▶ [Problem]: The result should be the lines from the one that contains "[928,281,1012,303] Creal.py ->" to the final line of the entries below, copied exactly and with no pictures.

▶ [Records supplied]:
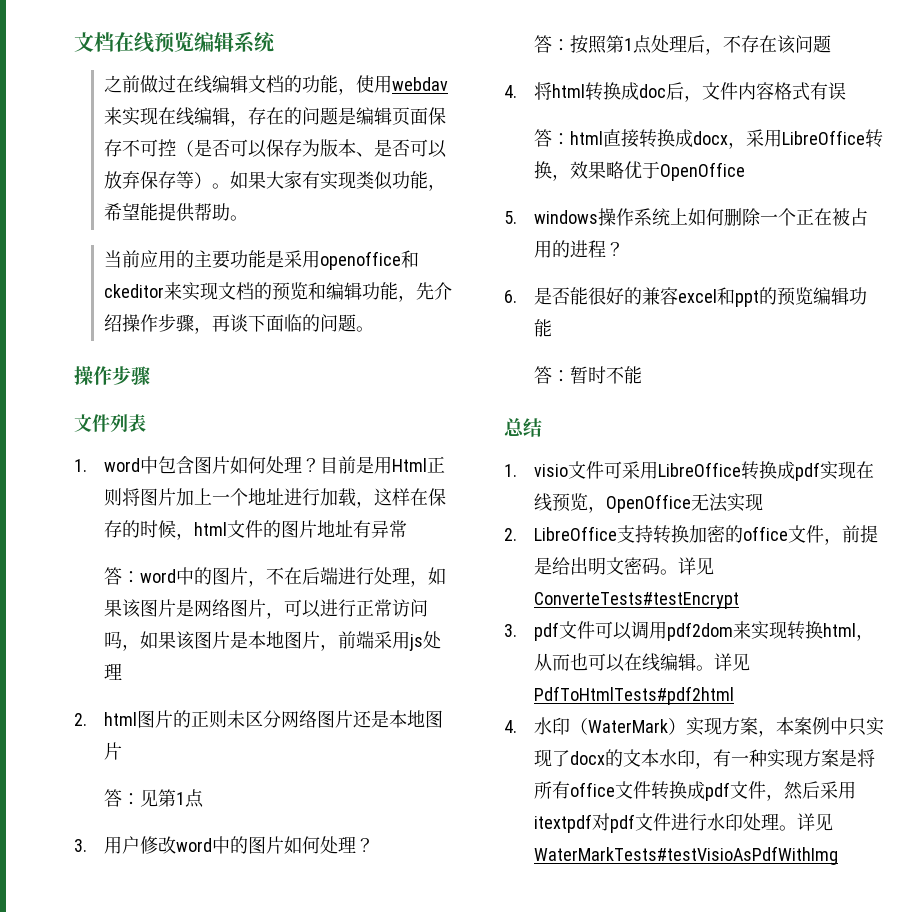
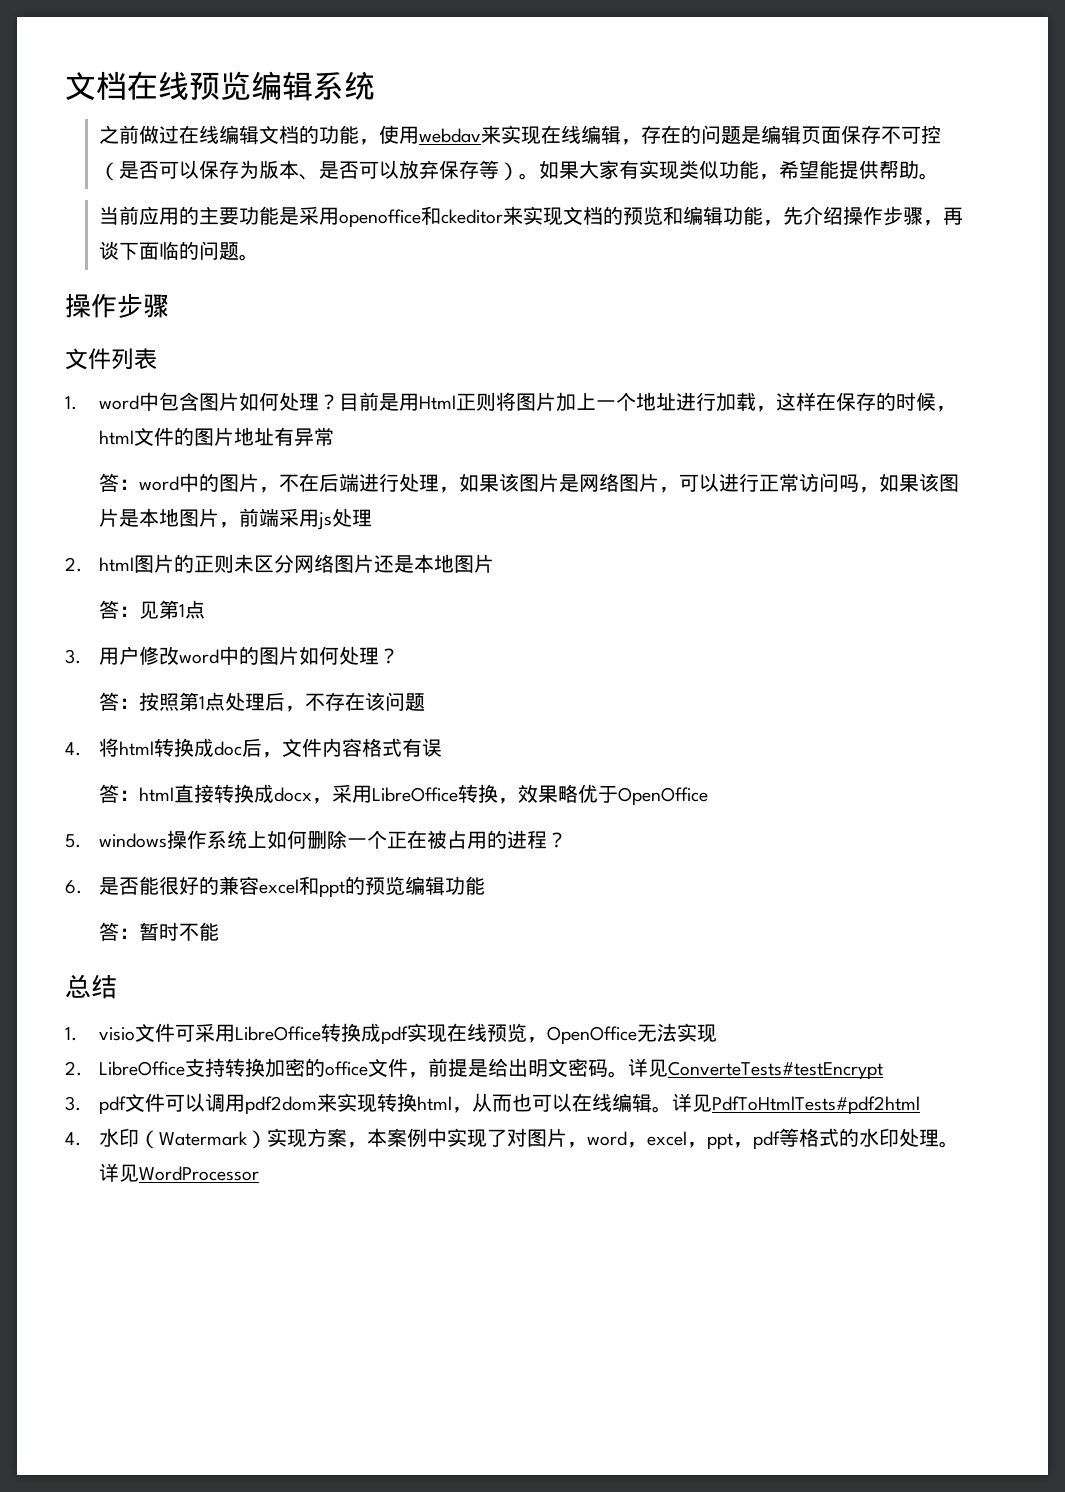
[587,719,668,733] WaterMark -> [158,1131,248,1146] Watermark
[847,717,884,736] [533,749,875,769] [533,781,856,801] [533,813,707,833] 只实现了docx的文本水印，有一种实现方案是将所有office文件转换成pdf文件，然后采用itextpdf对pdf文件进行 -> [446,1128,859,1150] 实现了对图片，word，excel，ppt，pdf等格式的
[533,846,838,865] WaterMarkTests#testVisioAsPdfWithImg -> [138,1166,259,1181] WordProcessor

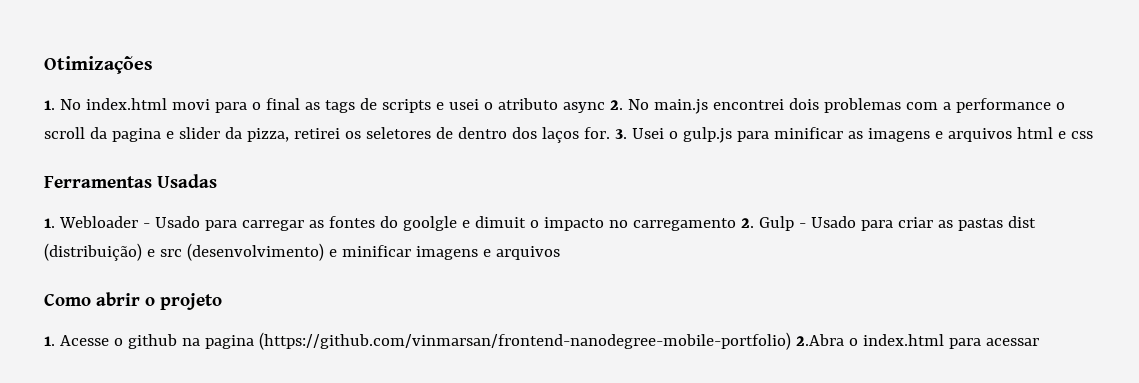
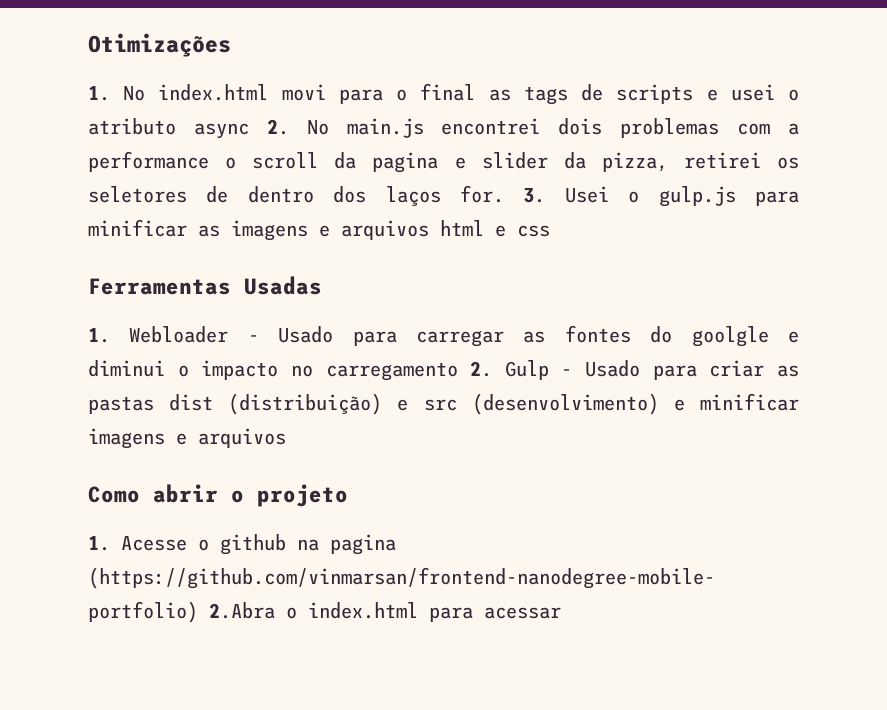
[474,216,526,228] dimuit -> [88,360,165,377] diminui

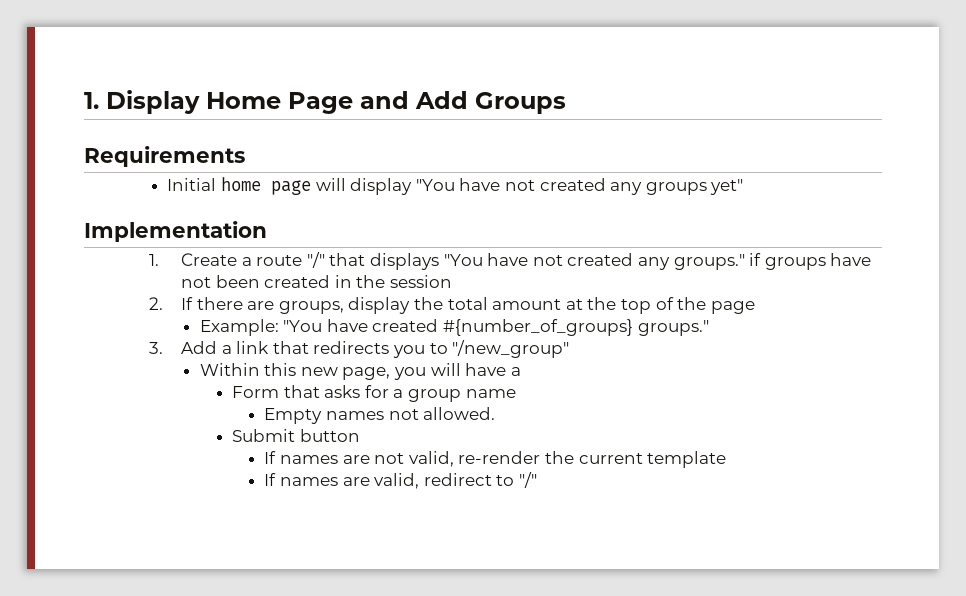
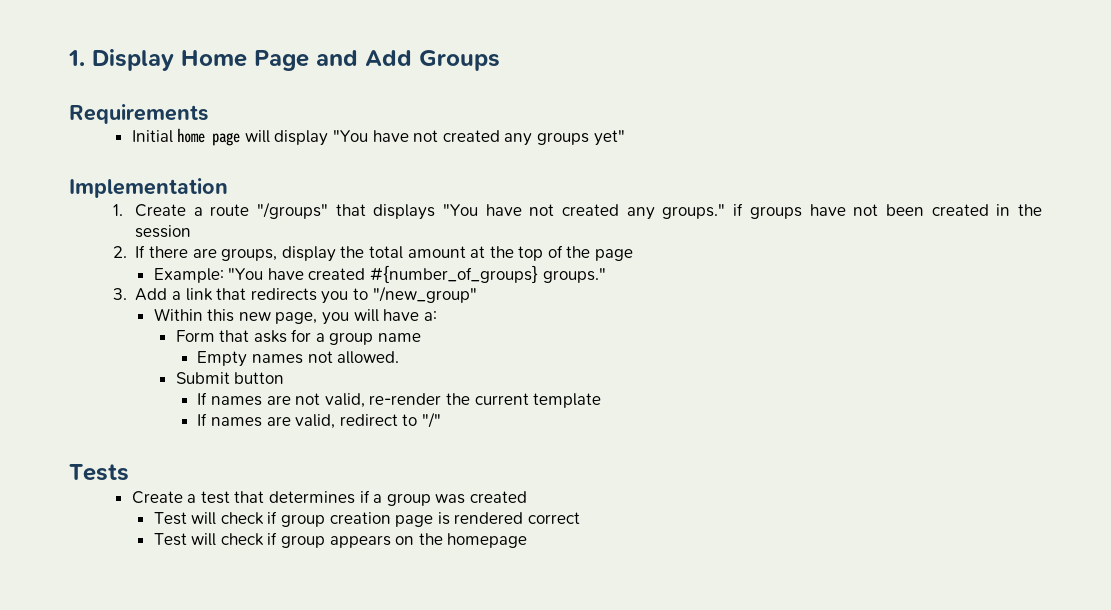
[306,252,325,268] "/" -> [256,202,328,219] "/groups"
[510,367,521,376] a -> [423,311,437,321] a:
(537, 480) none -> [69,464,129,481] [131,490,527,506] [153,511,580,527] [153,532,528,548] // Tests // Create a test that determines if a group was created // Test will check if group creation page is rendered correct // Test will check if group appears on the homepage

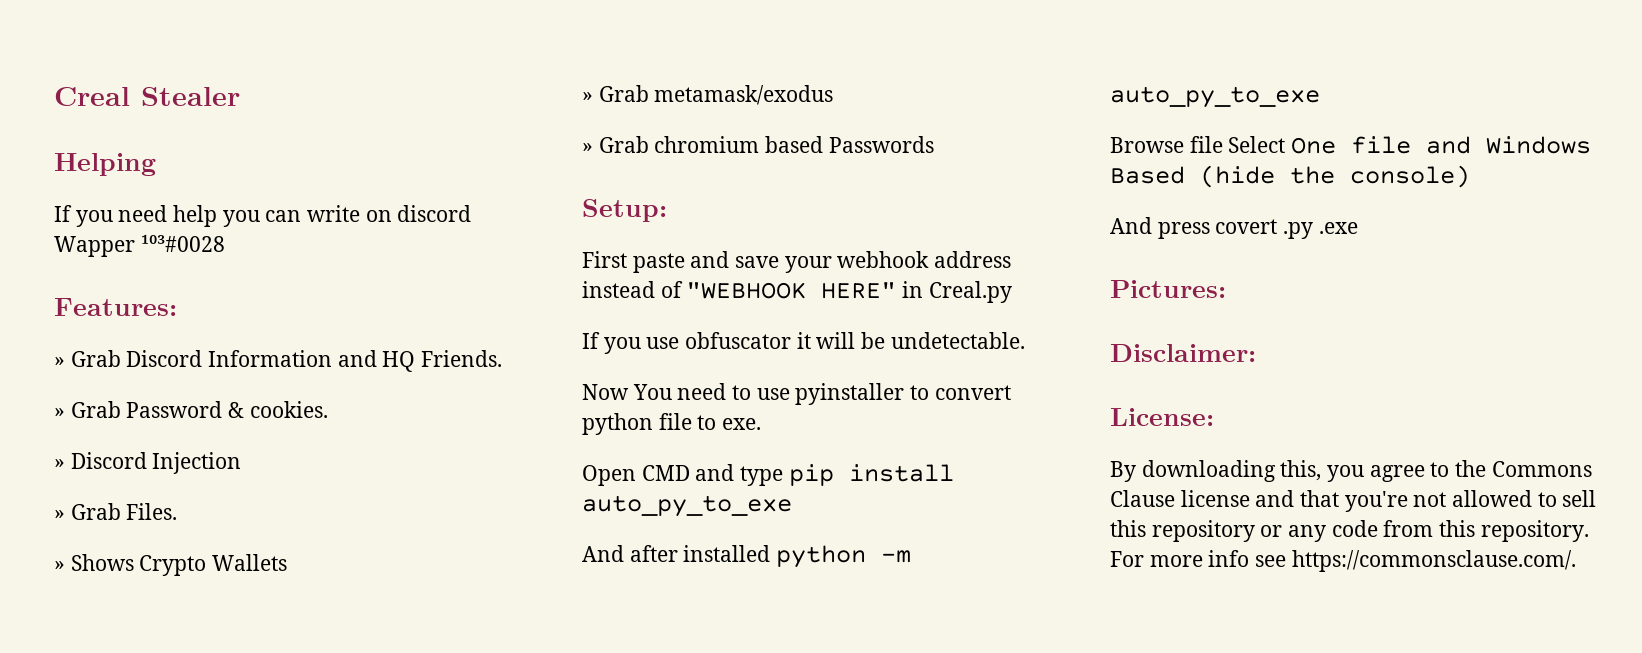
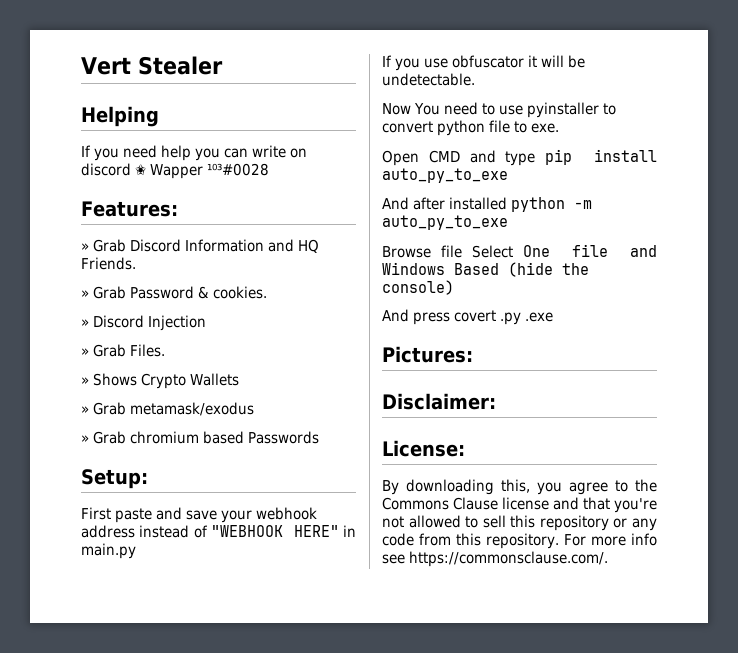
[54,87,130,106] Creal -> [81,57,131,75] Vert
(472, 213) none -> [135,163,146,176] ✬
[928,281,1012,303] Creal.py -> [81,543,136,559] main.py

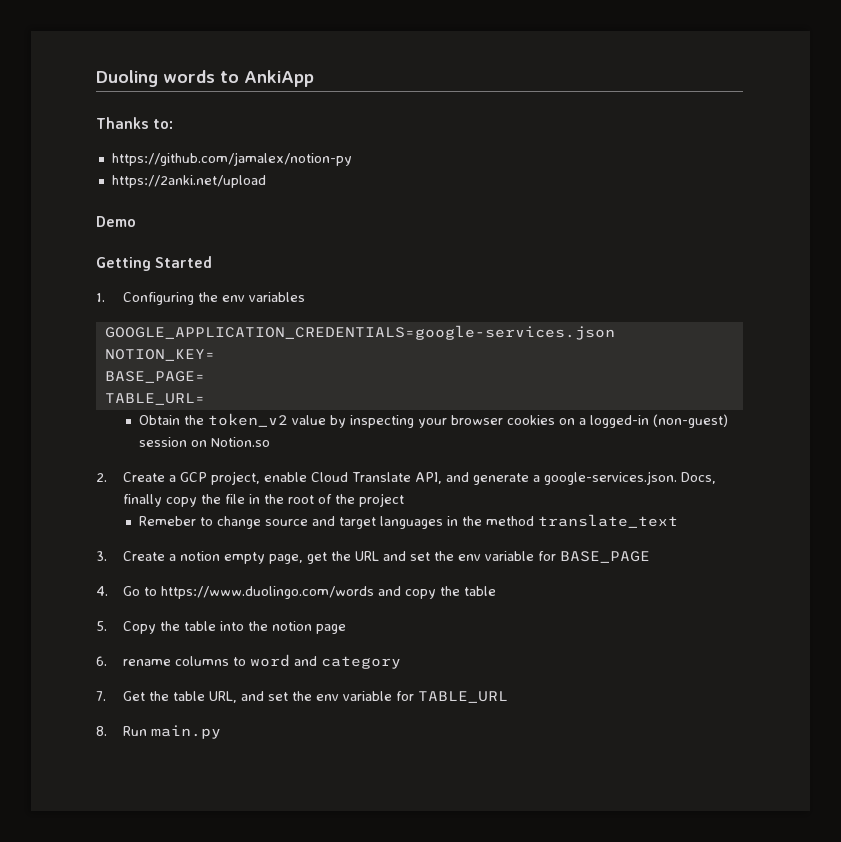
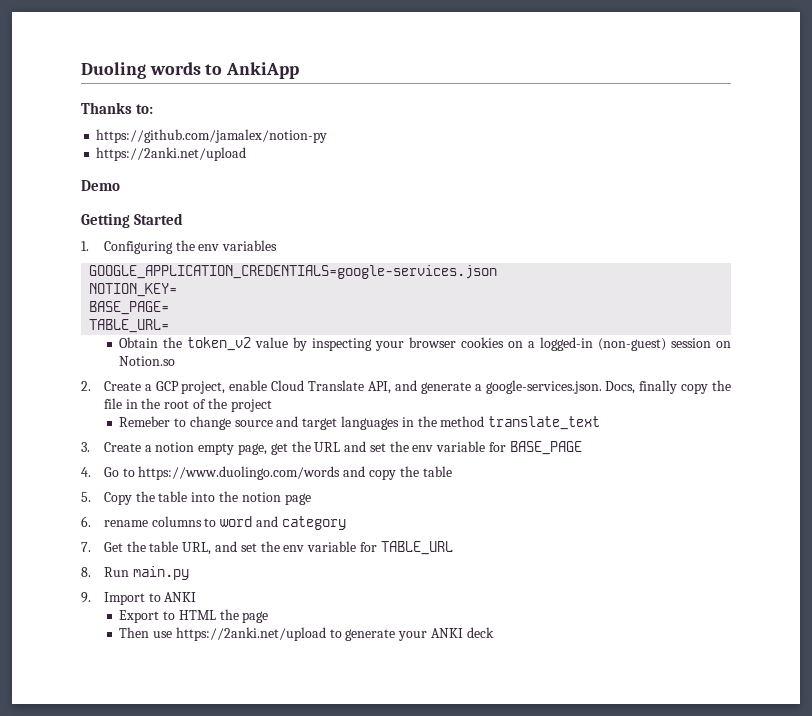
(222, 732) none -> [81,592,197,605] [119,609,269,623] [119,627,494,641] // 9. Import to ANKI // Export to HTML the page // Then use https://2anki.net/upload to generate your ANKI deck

▶ [Answer to this problem]:
[928,281,1012,303] Creal.py -> [81,543,136,559] main.py

(222, 732) none -> [81,592,197,605] [119,609,269,623] [119,627,494,641] // 9. Import to ANKI // Export to HTML the page // Then use https://2anki.net/upload to generate your ANKI deck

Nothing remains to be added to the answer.